Join us next week as we cover bio-diversity on semi-intensive green roofs!

Pittsburgh Goes Green

Green Team at Green Roof Technology, - Thursday, June 14, 2012

By Kat Harrold

 

Photo by Jorg Breuning

This past week Kat Harrold joined Ian Cooke of Monrovia and Mike Coraggio from EcoWalls for an ASLA green wall lecture series.  The trio gave an informative presentation on vital elements to consider from design phase to maintenance of green walls.

Ian charmed the audience with illuminating and entertaining descriptions of key specimens to utilize for climbing green walls.  He also provided a nice over view of different systems and materials to consider when selecting green wall support systems.

Kat provided detailed climbing green wall information from a case study of a recent project.  The case study discussed the evolution of the project from the architects concept drawings to plant selection and custom planter designs.  This project demonstrated how once can create an inexpensive and ecologically effective outdoor green wall on a LEED retrofit.

Mike finished up the presentation with beautiful creations that only he and the Imagineers of Disney could dream up.  Intensive green walls for both indoor and outdoor displays lit up the screen with a variety of themes and ornate designs showing the true aesthetic potential for this green medium.

 

 

 

Biodiversity on Intensive Green Roofs

Green Team at Green Roof Technology, - Tuesday, June 12, 2012

By Kat Harrold


Photo By ~ Jorg Breuning

Intensive green roofs with great media depth and plant selection offer ample opportunities for biodiversity.  Ramps or tiered levels offer roof access to non-aerial fauna setting the stage for the introduction and interaction of the surrounding ecology.  Just because a large animal such as a bear or moose may inhabit the local area does not mean that the intensive green roof must attract it to make the biodiversity effort a success.  Creating an environment which supports a variety of plants and fauna on the lower levels of the food chain benefit the entire food web for the surrounding area.  

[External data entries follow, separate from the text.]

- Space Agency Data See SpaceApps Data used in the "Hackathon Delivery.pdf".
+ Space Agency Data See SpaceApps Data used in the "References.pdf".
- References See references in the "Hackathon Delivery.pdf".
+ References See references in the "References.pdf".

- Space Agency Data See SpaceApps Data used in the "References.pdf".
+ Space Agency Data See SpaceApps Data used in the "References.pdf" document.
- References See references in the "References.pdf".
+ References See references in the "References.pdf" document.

Visit us again next week as we discuss biodiversity and rooftop farming!




Creating Biodiversity on a Green Roof

Green Team at Green Roof Technology, - Monday, June 04, 2012

By Kat Harrold

 

Photo by ~ Jorg Breuning

Creating biodiversity on a green roof or green wall is significantly different than restoring it on ground level.  On a rooftop there is no preexisting ecology to enhance; everything is from scratch.  In most cases the growing media is drastically different from the soil down below which in turn dictates what ecology can be supported.  Accessibility, high winds, and proximity to the sun can also be challenging issues for organisms.

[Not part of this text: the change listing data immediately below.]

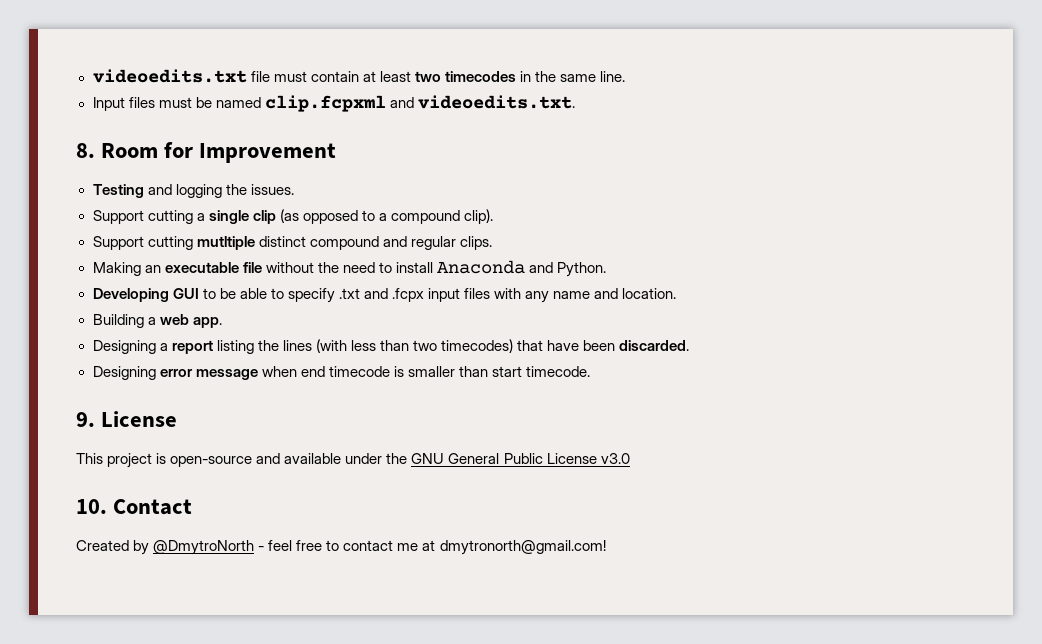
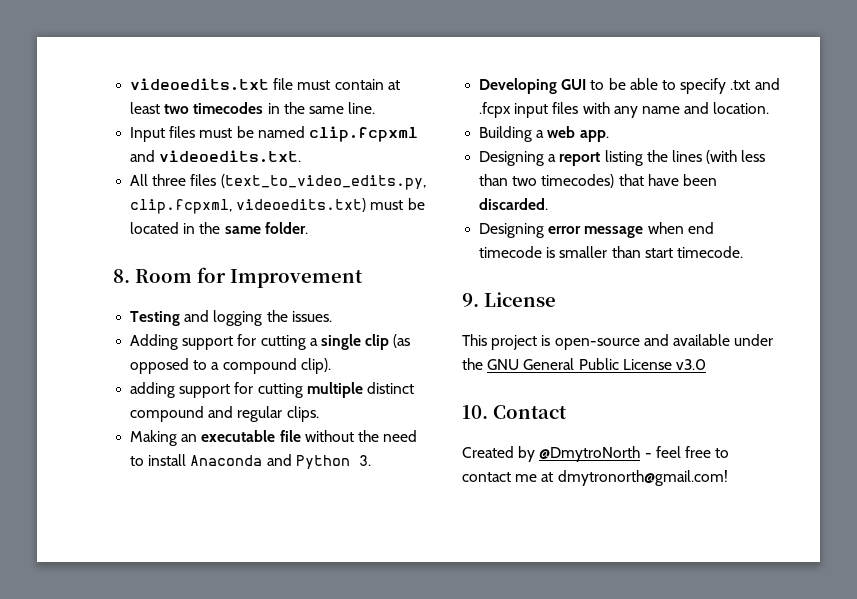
+ All three files (text_to_video_edits.py, clip.fcpxml, videoedits.txt) must be located in the same folder.
- Support cutting a single clip (as opposed to a compound clip).
+ Adding support for cutting a single clip (as opposed to a compound clip).
- Support cutting mutltiple distinct compound and regular clips.
+ adding support for cutting multiple distinct compound and regular clips.
- Making an executable file without the need to install Anaconda and Python.
+ Making an executable file without the need to install Anaconda and Python 3.

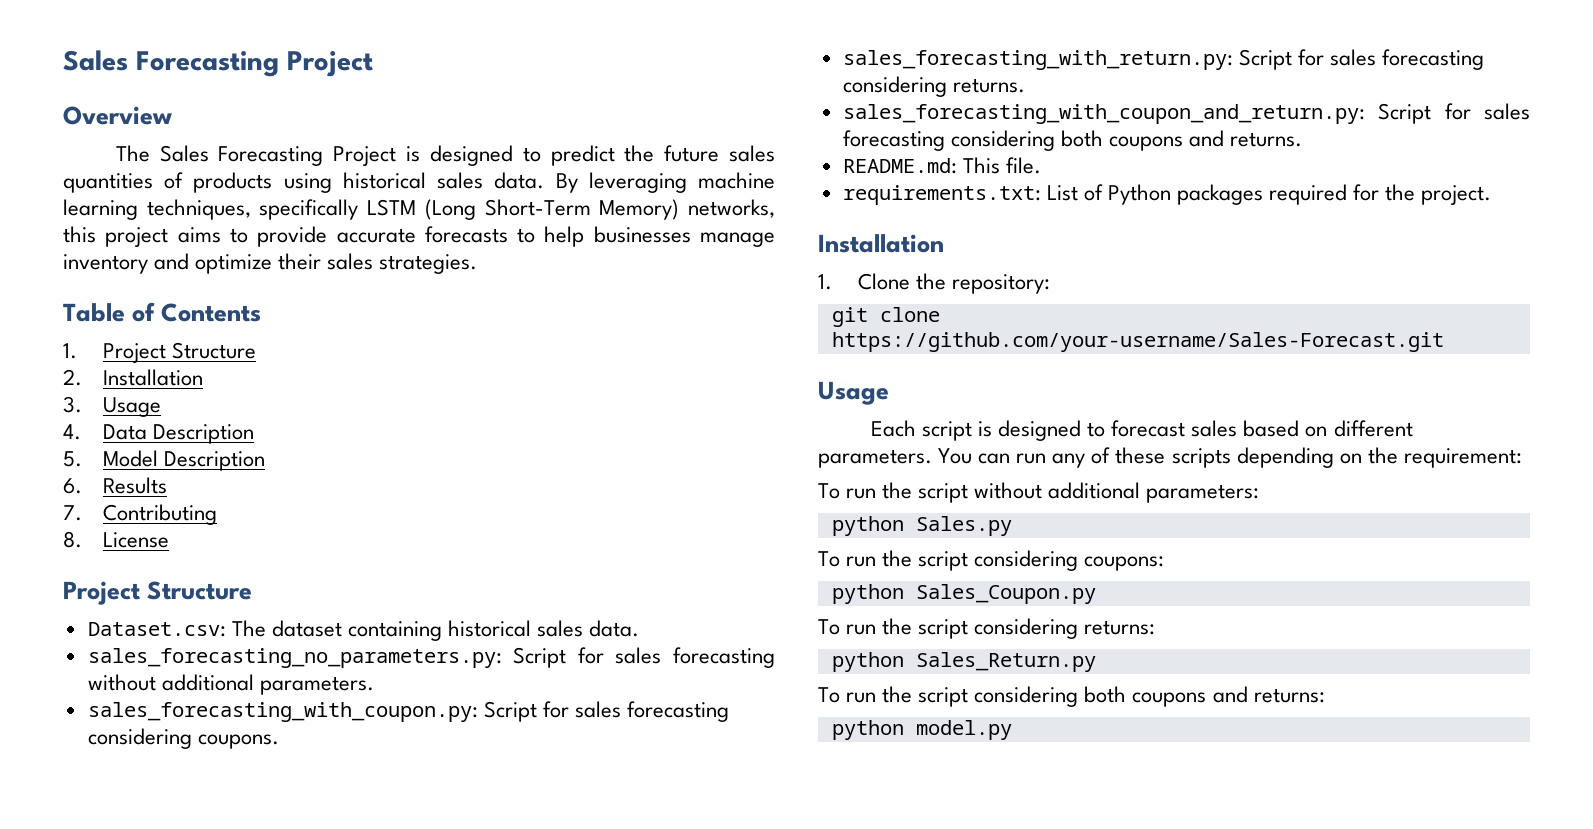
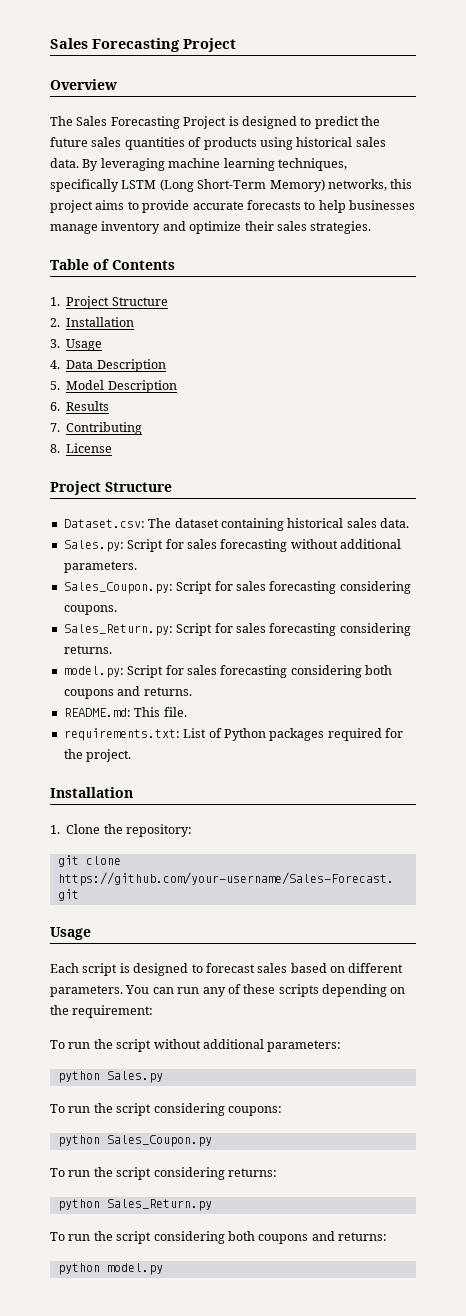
- sales_forecasting_no_parameters.py: Script for sales forecasting without additional parameters.
+ Sales.py: Script for sales forecasting without additional parameters.
- sales_forecasting_with_coupon.py: Script for sales forecasting considering coupons.
+ Sales_Coupon.py: Script for sales forecasting considering coupons.
- sales_forecasting_with_return.py: Script for sales forecasting considering returns.
+ Sales_Return.py: Script for sales forecasting considering returns.
- sales_forecasting_with_coupon_and_return.py: Script for sales forecasting considering both coupons and returns.
+ model.py: Script for sales forecasting considering both coupons and returns.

Studies show that plant selection and depth of growing media have a greater influence on the biodiversity of a green roof than height.  In the translation of research covering the biodiversity of green roofs, “Where the Beetles are Crawling and the Honeybees are Humming,” the biodiversity found on green roofs as tall as 400 feet were comparable to that of lower green roofs.

Tray or modular green roof systems create the visual impression of a green roof by placing a series of planters close together.   The history of German trays, introduced in 1978, show that in most cases the performance of pre-planted boxes fail to meet performance and maintenance expectations.  The composition of a modular system simply does not provide the right set-up to reliably enjoy the 30 to 50 year lifespan expected from a built up equivalent system.  Additionally there tends to be incredible amounts of species die back during the first 5 years creating a sparsely vegetated monoculture setting.  These factors create a very poor and unreliable environment for biodiversity to take place.